RECORD EXTRACTS:
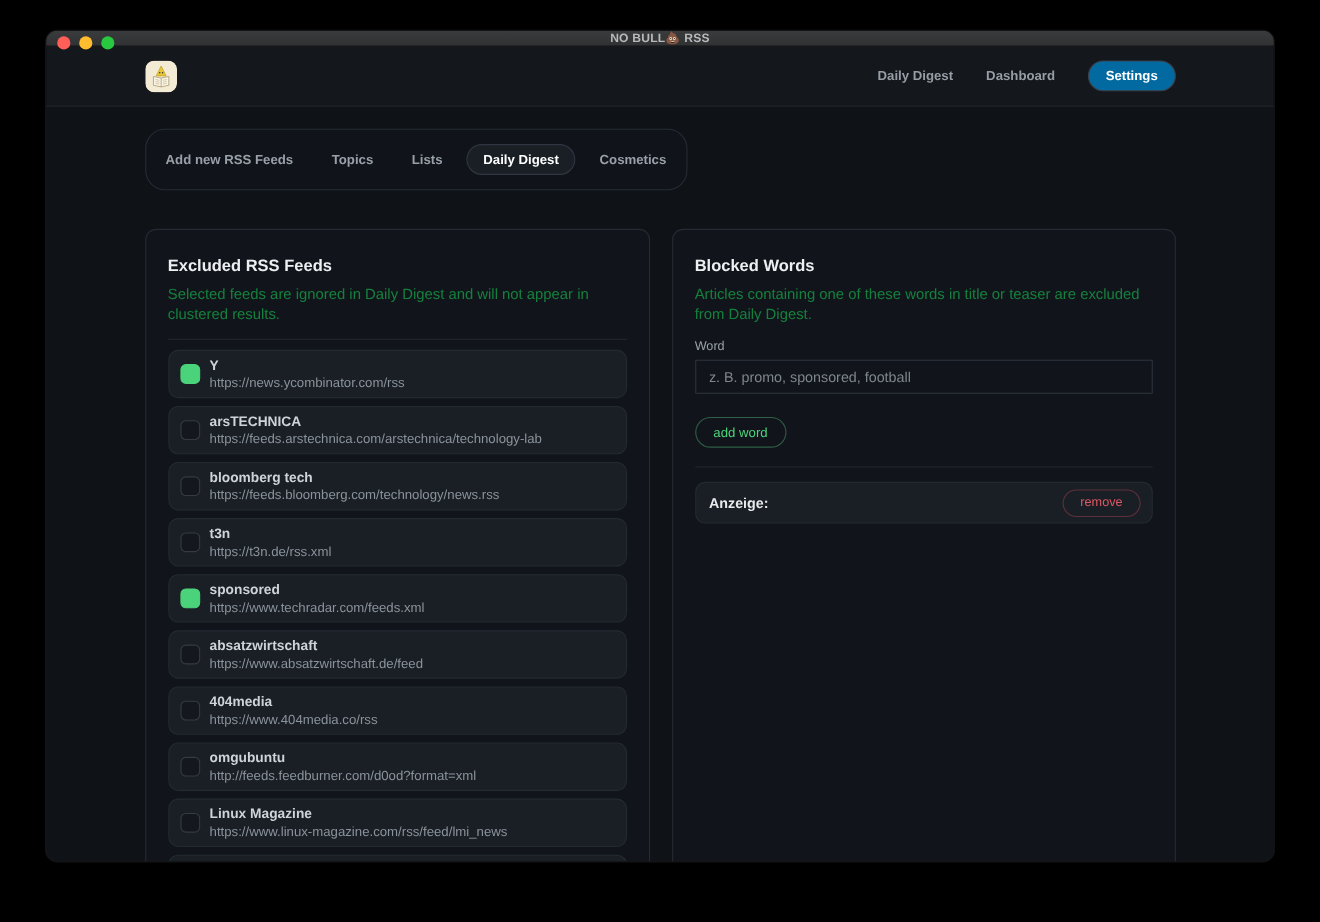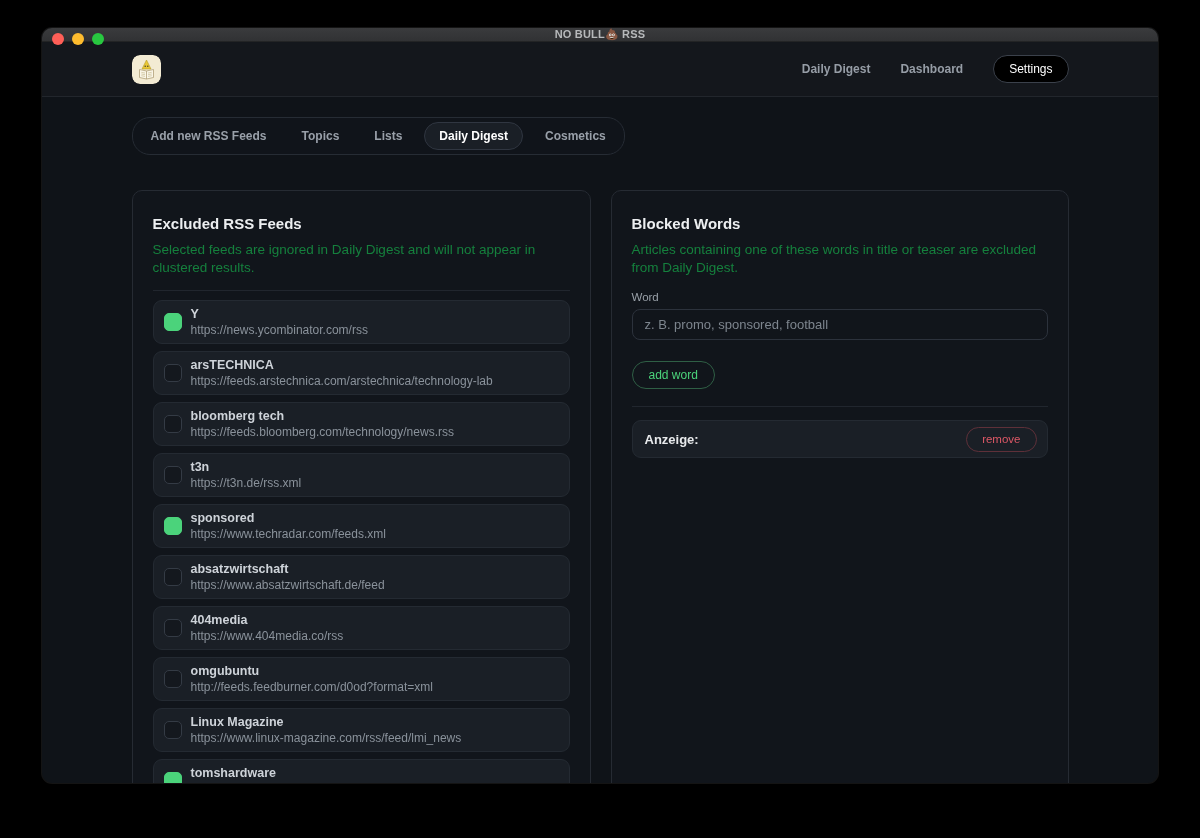--- a/index.html
+++ b/index.html
@@ -32,8 +32,8 @@
   .top-nav { display:flex; align-items:center; gap:30px; }
   .nav-item { font-size:12px; font-weight:600; color:#969da6; cursor:pointer; }
   .nav-item.pill {
-    color:#fff; font-weight:normal; padding:6px 15px;
-    border:1px solid #3b414b; border-radius:16px; background:#000000;
+    color:#fff; font-weight:bold; padding:6px 15px;
+    border:1px solid #3b414b; border-radius:16px; background:#0369a1;
   }
   
   .container { width:937px; margin:0 auto; }

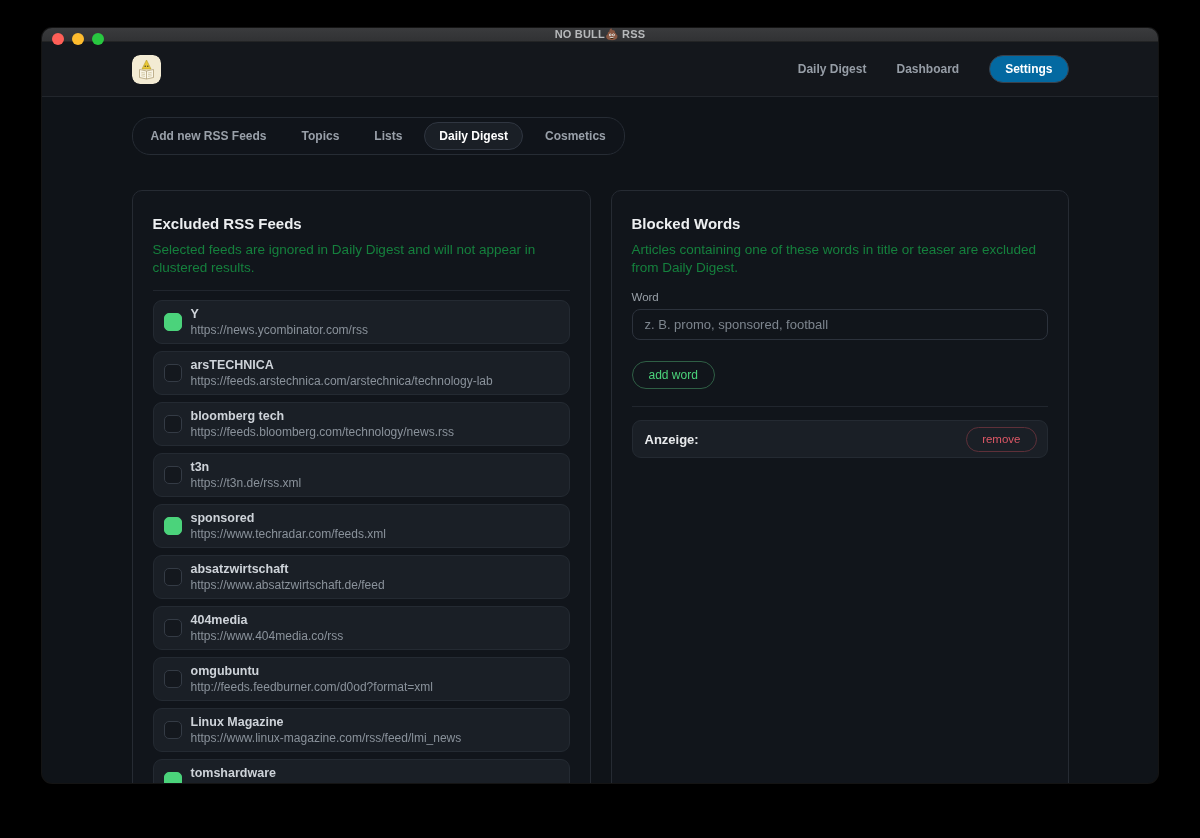--- a/index.html
+++ b/index.html
@@ -39,7 +39,7 @@
   .container { width:937px; margin:0 auto; }
   .tabbar {
     margin-top:20px; display:inline-flex; align-items:center; gap:9px;
-    border:1px solid #262c34; border-radius:18px; padding:4px 5px; background:#10141a;
+    border:1px solid #262c34; border-radius:18px; padding:13px 5px; background:#10141a;
   }
   .tab { font-size:12px; font-weight:600; color:#99a0a9; padding:6px 13px; cursor:pointer; white-space:nowrap; }
   .tab.active {

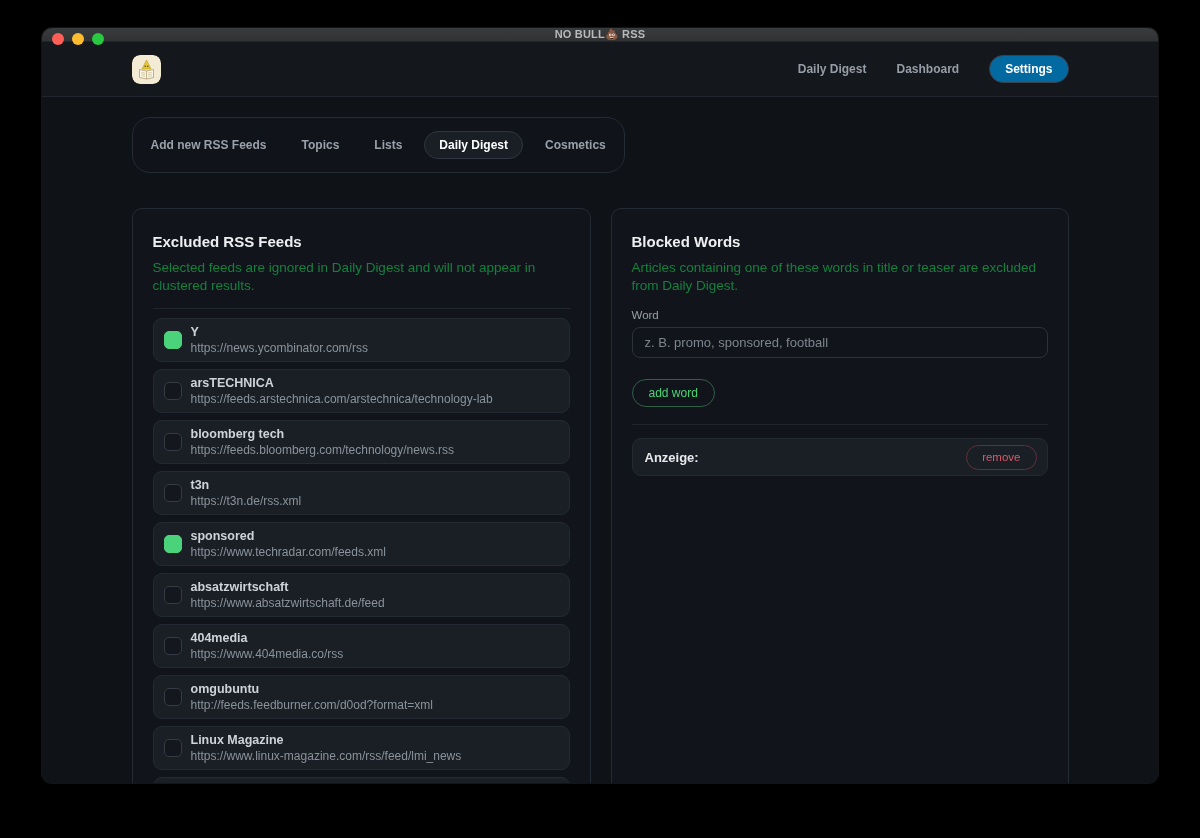--- a/index.html
+++ b/index.html
@@ -68,7 +68,7 @@
   .word-label { display:block; font-size:11.5px; color:#99a0a8; margin:14px 0 6px; }
   .word-input {
     width:100%; height:31px; background:#11151b; border:1px solid #2c323c;
-    border-radius:8px; padding:0 12px; font-family:"Liberation Sans",sans-serif;
+    border-radius:0; padding:0 12px; font-family:"Liberation Sans",sans-serif;
     font-size:13px; color:#c7ccd2; outline:none;
   }
   .word-input::placeholder { color:#7d858e; }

ASSIGNMENT:
Each line above holding the string "family" counts once; please report the total and nothing more.

RESPONSE FOR THIS EXERCISE:
2